Tegen de achtergrond van een groeiende wereldbevolking werden dit jaar op het World Potato Congress in Peking verschillende zaken genoemd die wereldwijd moeten worden aangepakt: mechanisatie, efficiënter watergebruik, geïntegreerde teelt, ziekteresistentie, rassenontwikkeling, opslag- en verwerkingskwaliteit, innovatie in verwerking en productontwikkeling.
Bart van Droogenbroeck van het Belgische Instituut voor Landbouw- en Visserijonderzoek (Ilvo) ziet dat op het vlak van
ziekteresistentie, rassenontwikkeling en verbetering van de bewaarkwaliteit met behulp van biotechnologie flinke stappen voorwaarts worden gezet. “Weliswaar is biotechnologie niet de enige en ultieme oplossing op weg naar een duurzame aardappelteelt, maar het kan er wel een bijdrage aan leveren. Samen met de beste landbouwpraktijk van gangbare en biologische landbouw.

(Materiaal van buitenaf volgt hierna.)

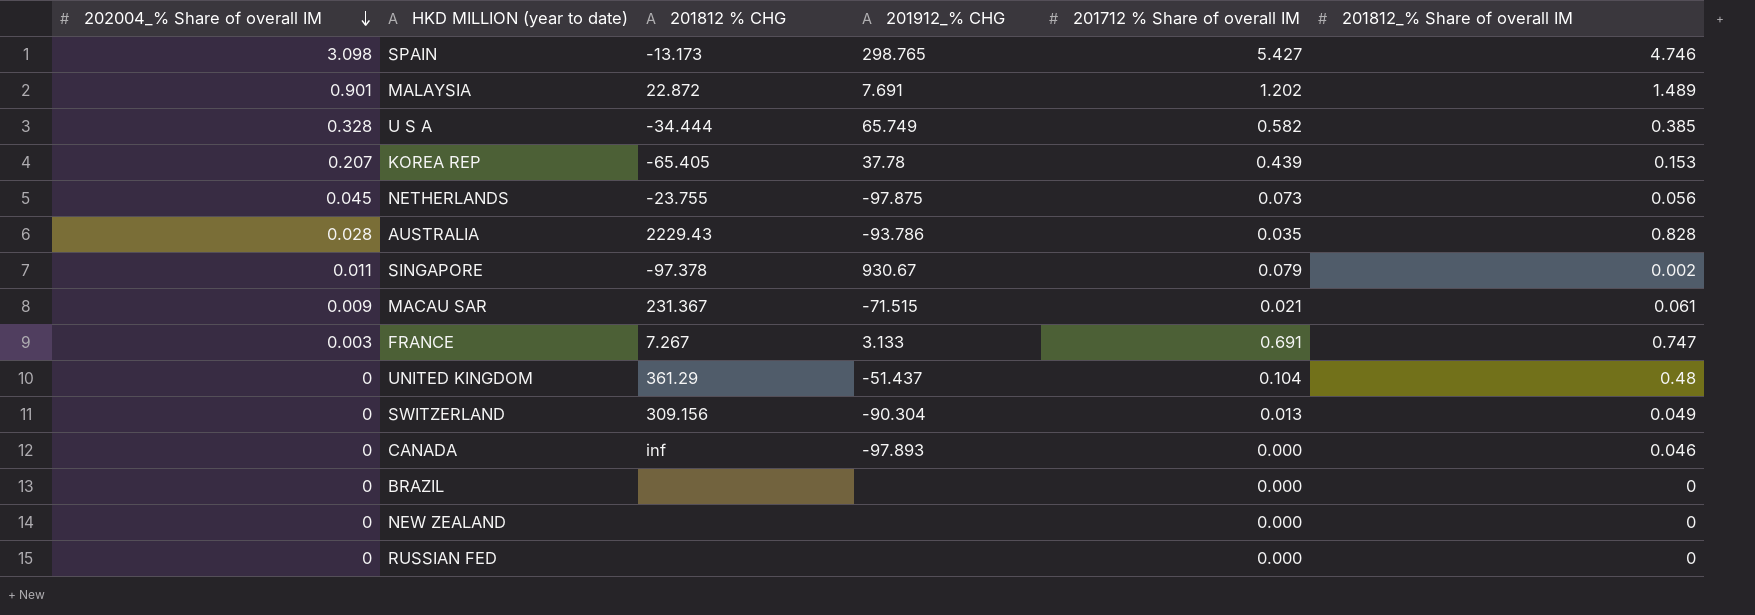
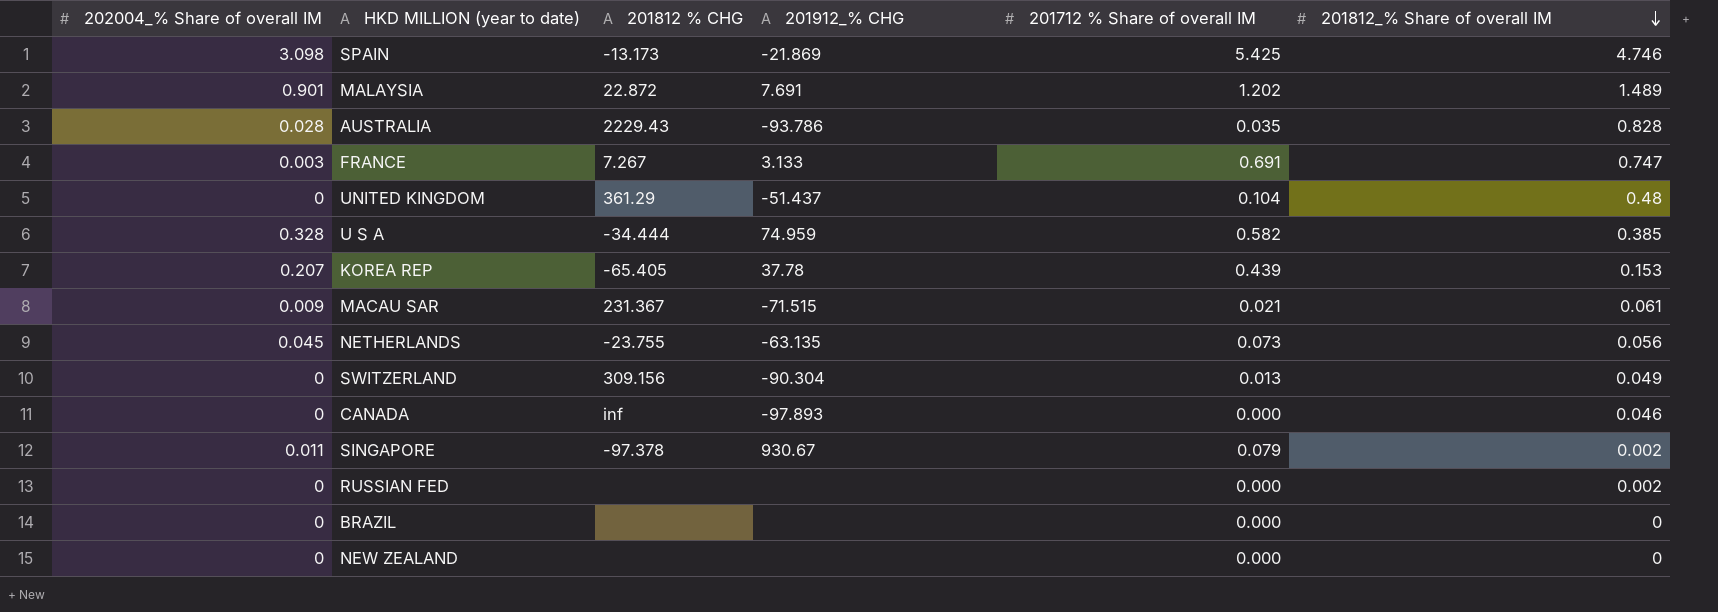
row order: 202004_% Share of overall IM descending -> 201812_% Share of overall IM descending
SPAIN | 201912_% CHG: 298.765 -> -21.869
SPAIN | 201712 % Share of overall IM: 5.427 -> 5.425
U S A | 201912_% CHG: 65.749 -> 74.959
NETHERLANDS | 201912_% CHG: -97.875 -> -63.135
RUSSIAN FED | 201812_% Share of overall IM: 0 -> 0.002

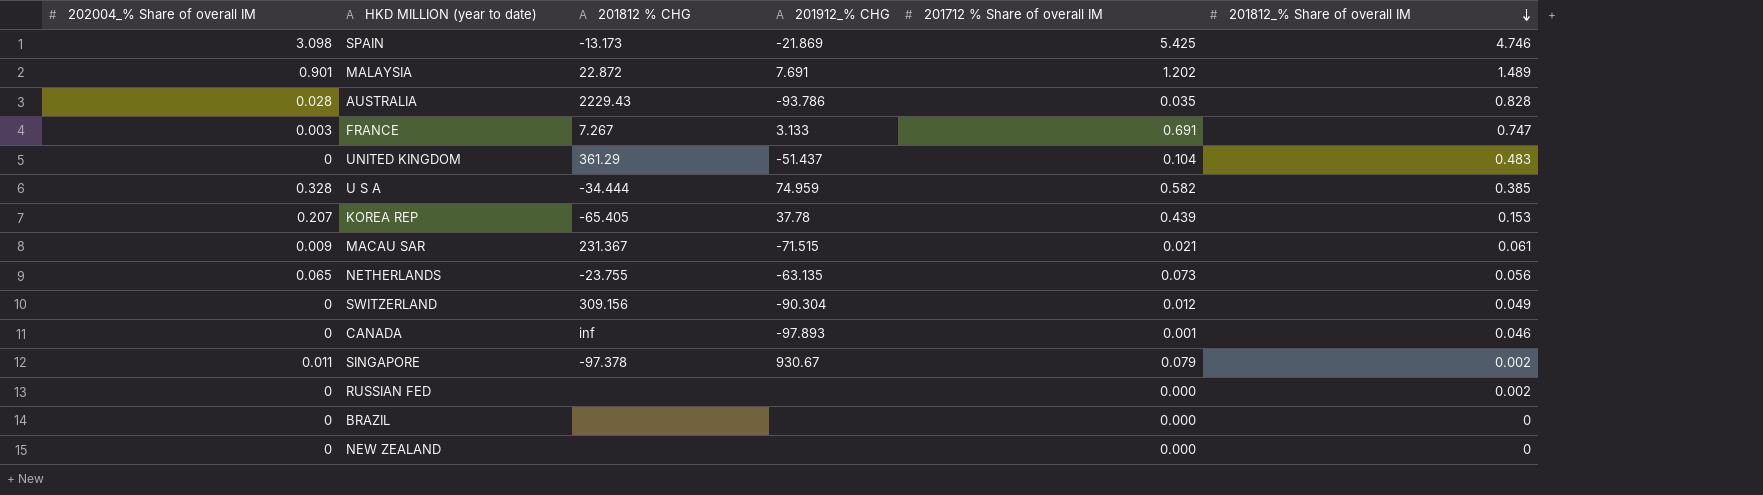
UNITED KINGDOM | 201812_% Share of overall IM: 0.48 -> 0.483
NETHERLANDS | 202004_% Share of overall IM: 0.045 -> 0.065
SWITZERLAND | 201712 % Share of overall IM: 0.013 -> 0.012
CANADA | 201712 % Share of overall IM: 0.000 -> 0.001

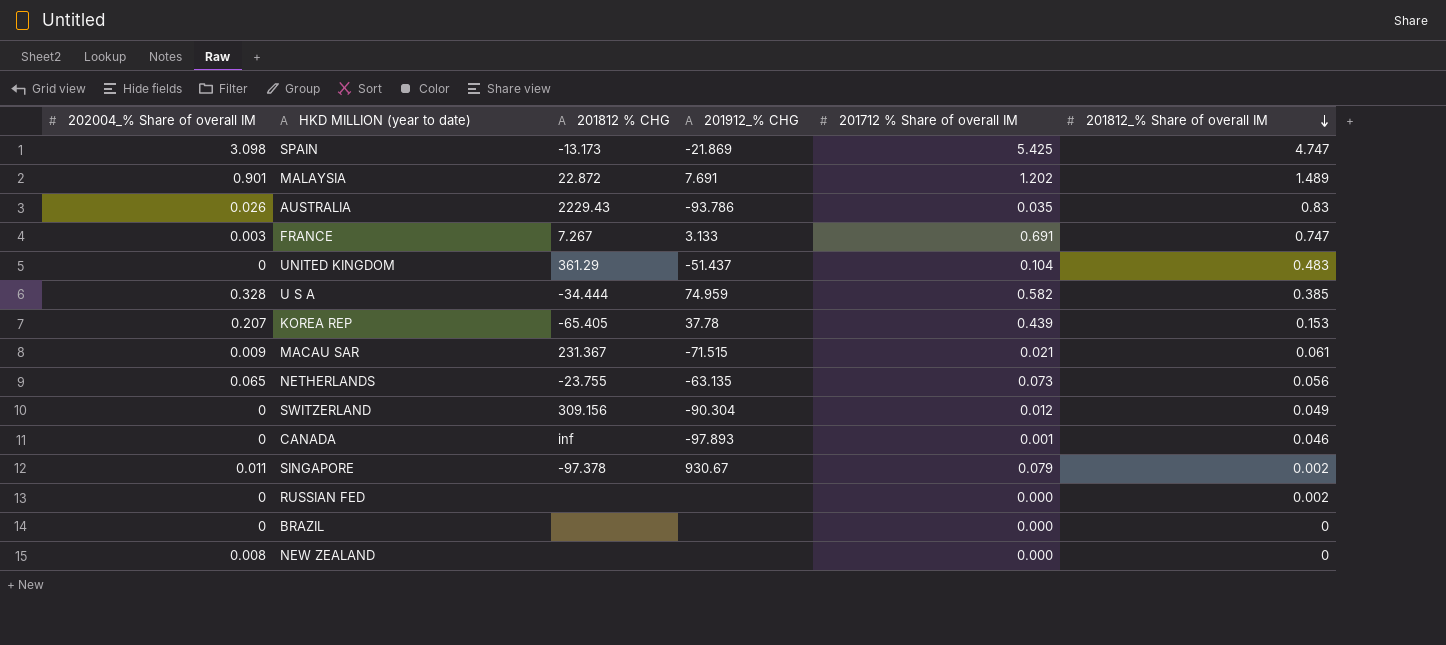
SPAIN | 201812_% Share of overall IM: 4.746 -> 4.747
AUSTRALIA | 202004_% Share of overall IM: 0.028 -> 0.026
AUSTRALIA | 201812_% Share of overall IM: 0.828 -> 0.83
NEW ZEALAND | 202004_% Share of overall IM: 0 -> 0.008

Genetisch gemodificeerde aardappelen, samen met andere maatregelen, hebben zeker de potentie bij te dragen aan een duurzamere aardappelteelt met gebruik van minder oppervlakte, minder water, minder energie en minder pesticiden.” De onderzoeker wijst op vooruitgang in het onderzoek naar phytophthoraresistentie, waaraan hij zelf ook werkt. “In Nederland, in Wageningen, is er een resistentie die berust op drie genen in het ras Desirée. Hier in België doen we hetzelfde met Bintje. In de VS is resistentie ingebracht in Russett Burbank en Maris Piper, dat is een enorme stap vooruit. Die resistentie, waarbij chemie altijd achter de hand is, kan zorgen voor een reductie van het fungicidengebruik met 80 procent.
We hebben twintig verschillende resistentiegenen voor phytophthora gedetecteerd. Daar kunnen we zeg maar eindeloos mee combineren.” Droogenbroeck zegt dat de techniek van inbouwen van phytophthoraresistentie in rassen met behoud van de goede eigenschappen zover is ontwikkeld dat die binnen drie à vijf jaar kan worden toegepast. “Tel vijf à tien jaar tot introductie in de boerenpraktijk als je de vermeerdering van pootgoed meerekent.” Dat is dus als er qua wet- en regelgeving geen belemmeringen zijn.
“Biotechnologie-ontwikkelingen gaan zeer snel. De procedures voor toelating ervan in de EU lopen achter, terwijl wereldwijde acceptatie en toegang tot biotechgewassen cruciaal zijn.” In de Verenigde Staten hebben onderzoeksinstellingen en bedrijven, waaronder verwerker Simplot, dit jaar de ontwikkeling opgestart van een aardappel die beter moet zijn voor het milieu, gezonder voor de consument en die goedkoper te produceren is. Het gaat om de gecombineerde inbouw van vijf eigenschappen in het ras Maris Piper: resistentie tegen phytophthora, aaltjesresistentie, minder reducerende suikers en asparagine en lagere gevoeligheid voor stootblauw.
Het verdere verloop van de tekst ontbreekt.